**Front-end code change data**

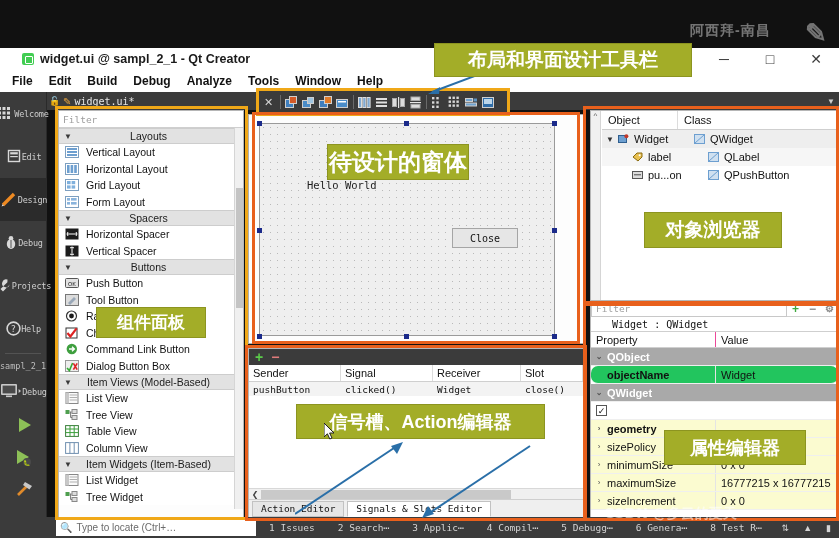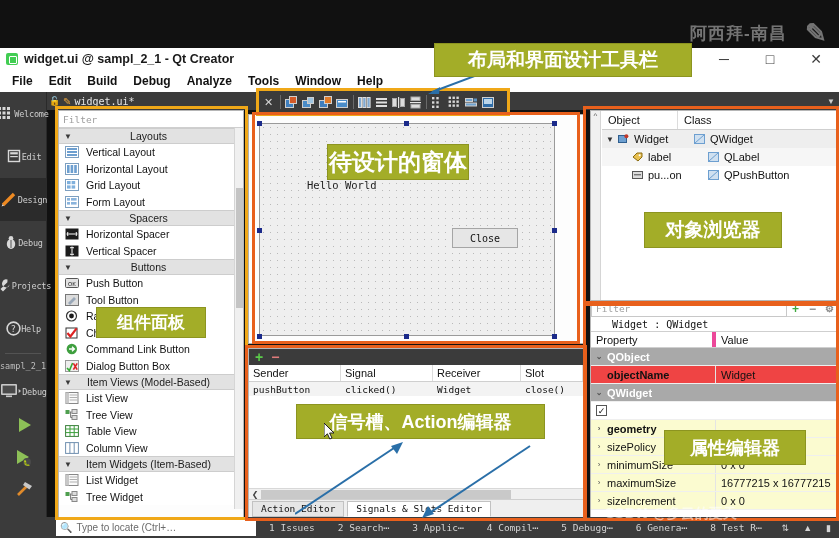--- a/index.html
+++ b/index.html
@@ -192,7 +192,7 @@
 
   <div style="position:absolute;left:0;top:0;width:839px;height:48px;background:#111;"></div>
 
-  <div class="watermark" style="left:690px;top:22px;font-size:17px;letter-spacing:1px;">阿西拜-南昌</div>
+  <div class="watermark" style="left:690px;top:22px;font-size:14px;letter-spacing:1px;">阿西拜-南昌</div>
 
   <div class="watermark" style="left:805px;top:18px;font-size:26px;">✎</div>
 

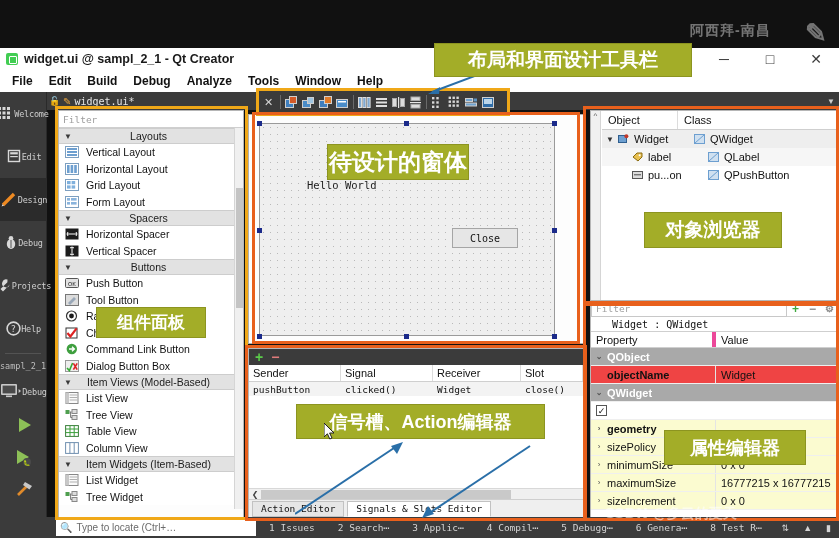--- a/index.html
+++ b/index.html
@@ -10,7 +10,7 @@
   
   .win-title { position:absolute; left:0; top:48px; width:839px; height:22px;
     background:#ffffff; color:#1a1a1a; font-size:12.5px; font-weight:bold;
-    display:flex; align-items:center; padding-left:6px; }
+    display:flex; align-items:center; padding-left:22px; }
   .qt-logo { width:12px; height:12px; background:#41cd52; border-radius:2px;
     margin-right:6px; position:relative; }
   .qt-logo:after{ content:""; position:absolute; left:3px; top:3px; width:6px; height:6px;

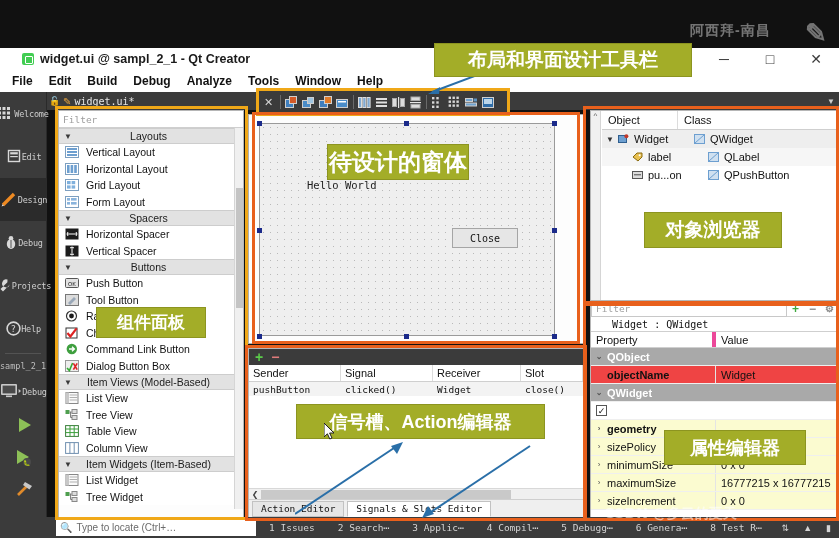--- a/index.html
+++ b/index.html
@@ -116,7 +116,7 @@
   .pe-head { height:17px; display:flex; background:#fff; border-top:1px solid #cfcfcf;
     border-bottom:1px solid #cfcfcf; font-size:11px; color:#111; }
   .pe-head .h1 { width:125px; padding-left:5px; display:flex; align-items:center;
-    border-right:4px solid #ec4899; }
+    border-right:1px solid #ec4899; }
   .pe-head .h2 { flex:1; padding-left:5px; display:flex; align-items:center; }
   .pe-row { height:18px; display:flex; align-items:center; font-size:11px; color:#111;
     border-bottom:1px solid #efefef; }

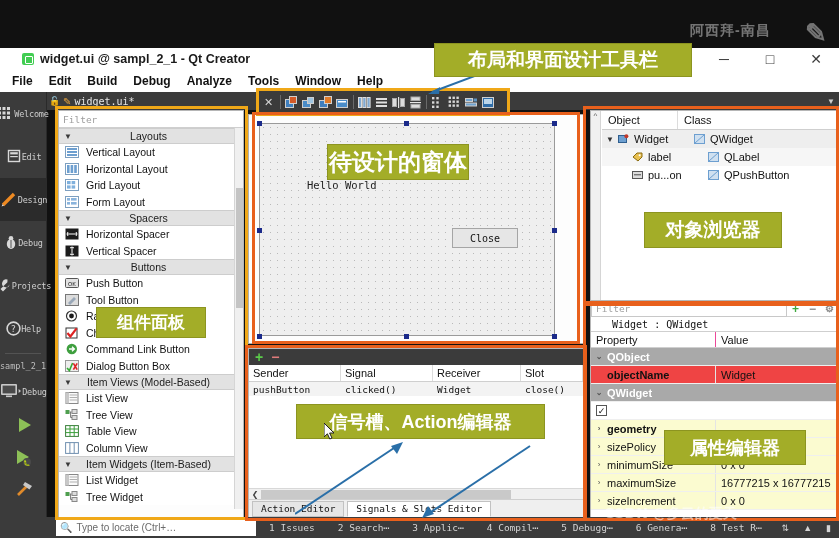--- a/index.html
+++ b/index.html
@@ -126,7 +126,7 @@
   .pe-row .ex { width:16px; text-align:center; font-size:8px; color:#555; }
   .pe-row.grp { background:#a9a9a9; color:#fff; font-weight:bold; }
   .pe-row.grp .pk { border:none; width:auto; flex:1; }
-  .pe-row.name { background:#ef4444; }
+  .pe-row.name { background:#22c55e;border-radius:7px; }
   .pe-row.name .pk { font-weight:bold; }
   .pe-row.yellow { background:#fbfbd0; }
   .pe-row.yellow.bold .pk { font-weight:bold; }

**WHAT TO WORK ON**
Retype each entry exactly as it appears, excluding any image.

**OUTPUT**
--- a/index.html
+++ b/index.html
@@ -192,7 +192,7 @@
 
   <div style="position:absolute;left:0;top:0;width:839px;height:48px;background:#111;"></div>
 
-  <div class="watermark" style="left:690px;top:22px;font-size:17px;letter-spacing:1px;">阿西拜-南昌</div>
+  <div class="watermark" style="left:690px;top:22px;font-size:14px;letter-spacing:1px;">阿西拜-南昌</div>
 
   <div class="watermark" style="left:805px;top:18px;font-size:26px;">✎</div>
 

--- a/index.html
+++ b/index.html
@@ -10,7 +10,7 @@
   
   .win-title { position:absolute; left:0; top:48px; width:839px; height:22px;
     background:#ffffff; color:#1a1a1a; font-size:12.5px; font-weight:bold;
-    display:flex; align-items:center; padding-left:6px; }
+    display:flex; align-items:center; padding-left:22px; }
   .qt-logo { width:12px; height:12px; background:#41cd52; border-radius:2px;
     margin-right:6px; position:relative; }
   .qt-logo:after{ content:""; position:absolute; left:3px; top:3px; width:6px; height:6px;

--- a/index.html
+++ b/index.html
@@ -116,7 +116,7 @@
   .pe-head { height:17px; display:flex; background:#fff; border-top:1px solid #cfcfcf;
     border-bottom:1px solid #cfcfcf; font-size:11px; color:#111; }
   .pe-head .h1 { width:125px; padding-left:5px; display:flex; align-items:center;
-    border-right:4px solid #ec4899; }
+    border-right:1px solid #ec4899; }
   .pe-head .h2 { flex:1; padding-left:5px; display:flex; align-items:center; }
   .pe-row { height:18px; display:flex; align-items:center; font-size:11px; color:#111;
     border-bottom:1px solid #efefef; }

--- a/index.html
+++ b/index.html
@@ -126,7 +126,7 @@
   .pe-row .ex { width:16px; text-align:center; font-size:8px; color:#555; }
   .pe-row.grp { background:#a9a9a9; color:#fff; font-weight:bold; }
   .pe-row.grp .pk { border:none; width:auto; flex:1; }
-  .pe-row.name { background:#ef4444; }
+  .pe-row.name { background:#22c55e;border-radius:7px; }
   .pe-row.name .pk { font-weight:bold; }
   .pe-row.yellow { background:#fbfbd0; }
   .pe-row.yellow.bold .pk { font-weight:bold; }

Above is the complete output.